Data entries
= = = = =

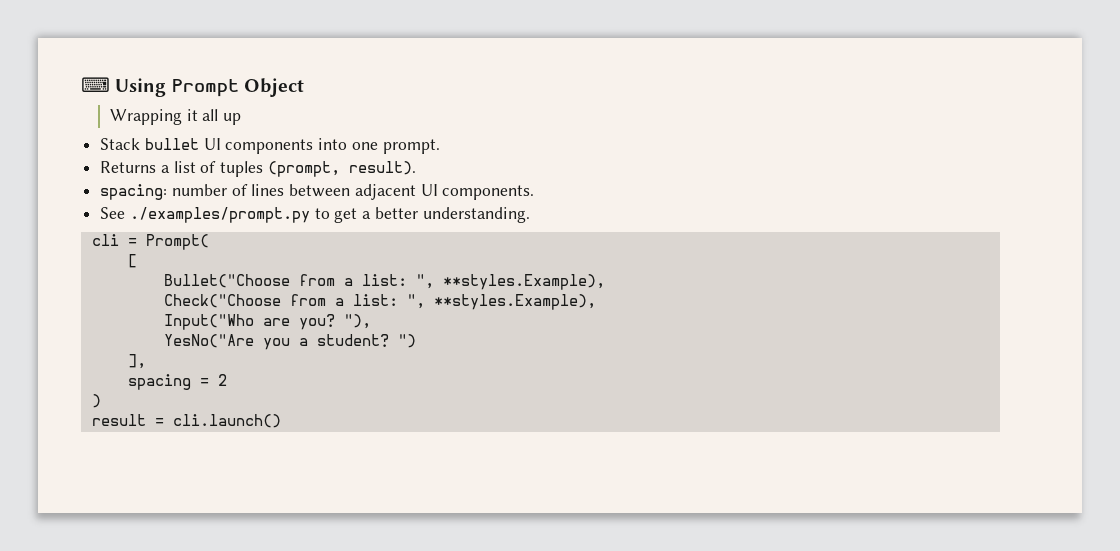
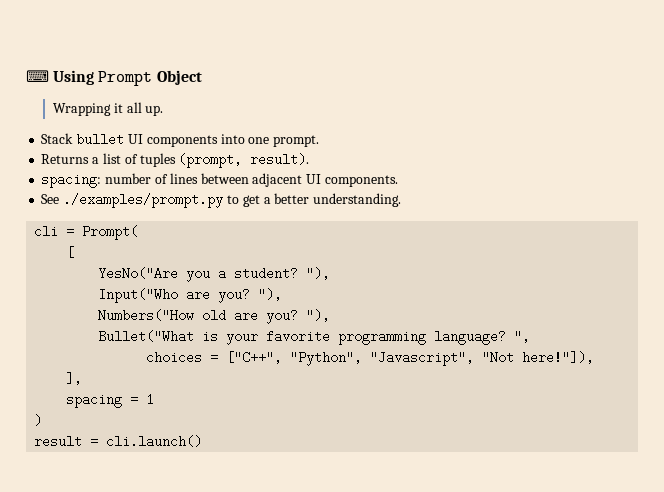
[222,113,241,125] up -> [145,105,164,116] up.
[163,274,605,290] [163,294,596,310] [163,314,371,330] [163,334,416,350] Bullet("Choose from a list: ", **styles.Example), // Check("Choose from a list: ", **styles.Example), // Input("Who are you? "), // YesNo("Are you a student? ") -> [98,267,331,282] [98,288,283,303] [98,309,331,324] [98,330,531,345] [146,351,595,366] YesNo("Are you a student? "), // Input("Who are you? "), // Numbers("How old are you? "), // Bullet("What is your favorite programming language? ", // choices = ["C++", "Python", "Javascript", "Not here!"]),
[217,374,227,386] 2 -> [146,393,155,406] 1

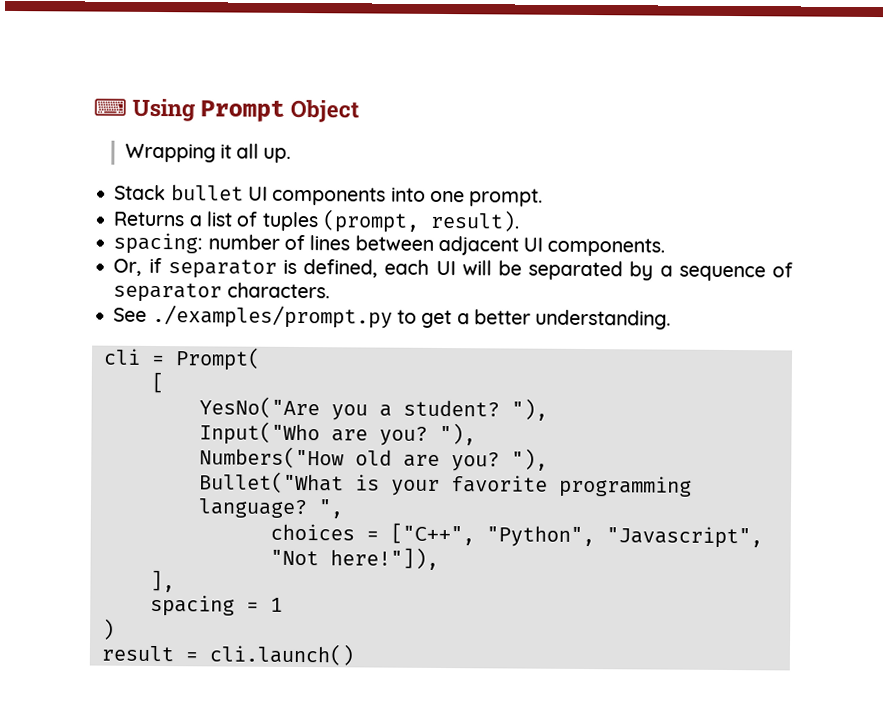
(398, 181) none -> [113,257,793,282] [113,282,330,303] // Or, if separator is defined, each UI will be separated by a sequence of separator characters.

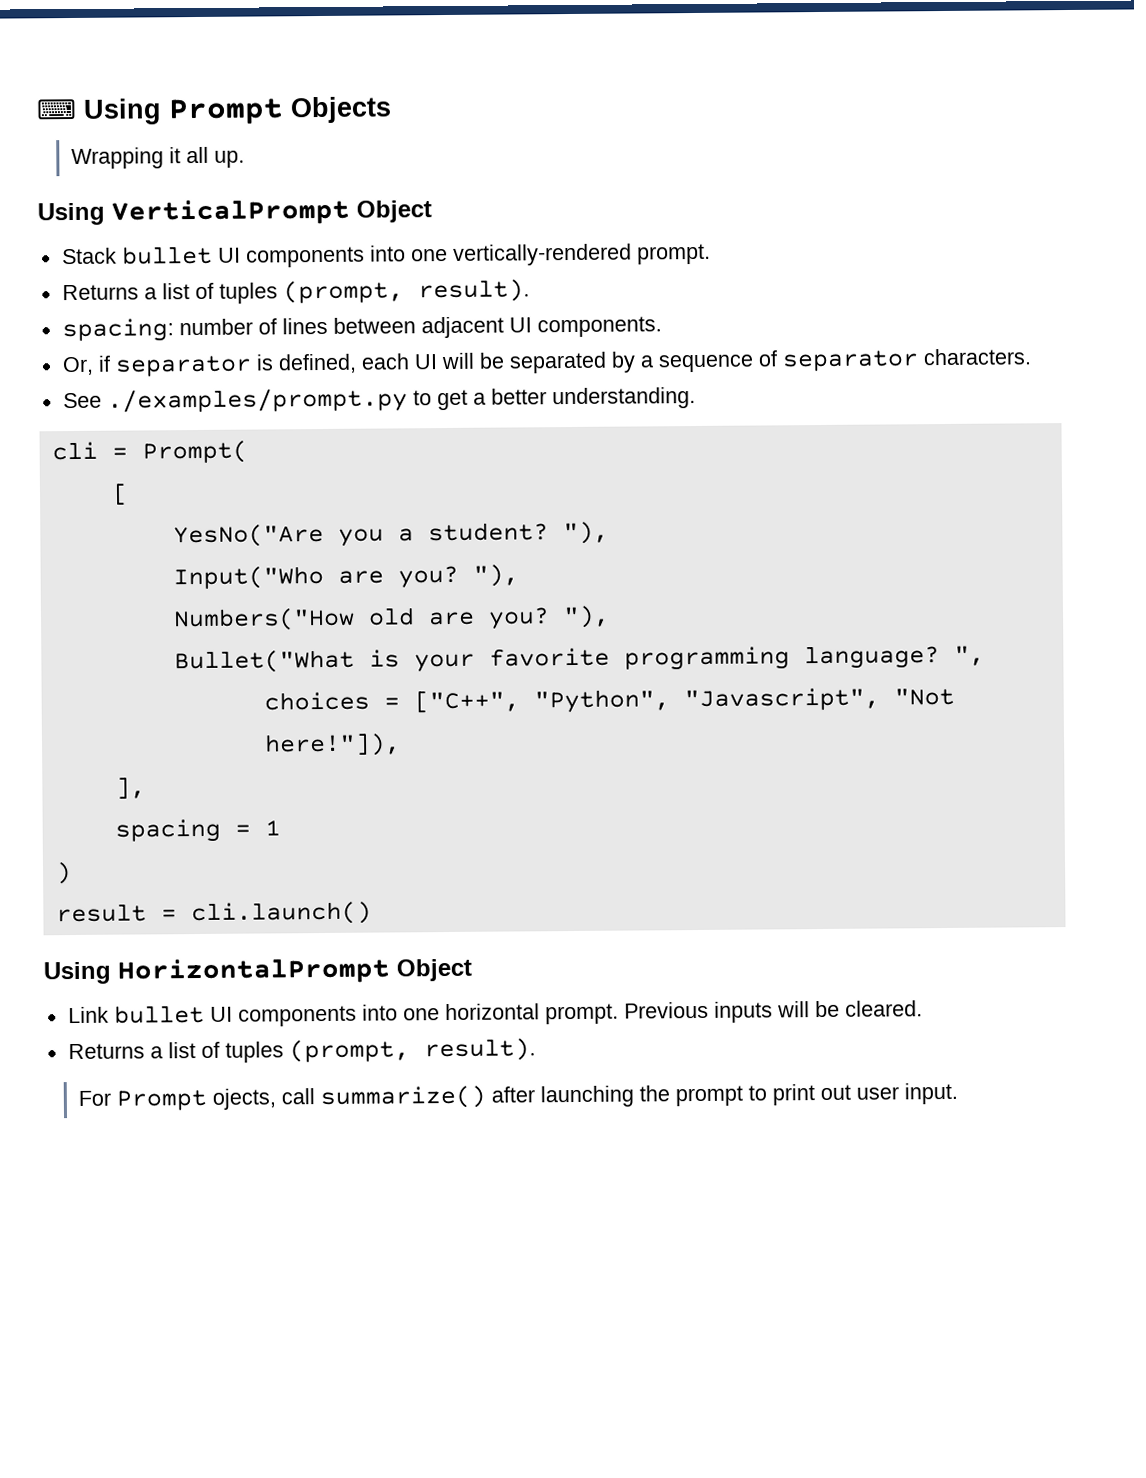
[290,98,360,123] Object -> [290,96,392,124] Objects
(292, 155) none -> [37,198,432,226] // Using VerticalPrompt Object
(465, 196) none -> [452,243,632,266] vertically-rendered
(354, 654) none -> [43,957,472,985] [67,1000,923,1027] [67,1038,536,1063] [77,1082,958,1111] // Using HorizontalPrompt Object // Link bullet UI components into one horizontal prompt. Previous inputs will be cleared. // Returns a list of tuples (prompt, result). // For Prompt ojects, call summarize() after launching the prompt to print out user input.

= = = = =

## ABOUT THIS EXERCISE
The answer should be one number, the count of lines above that contain "Using".

## WRITTEN ANSWER
2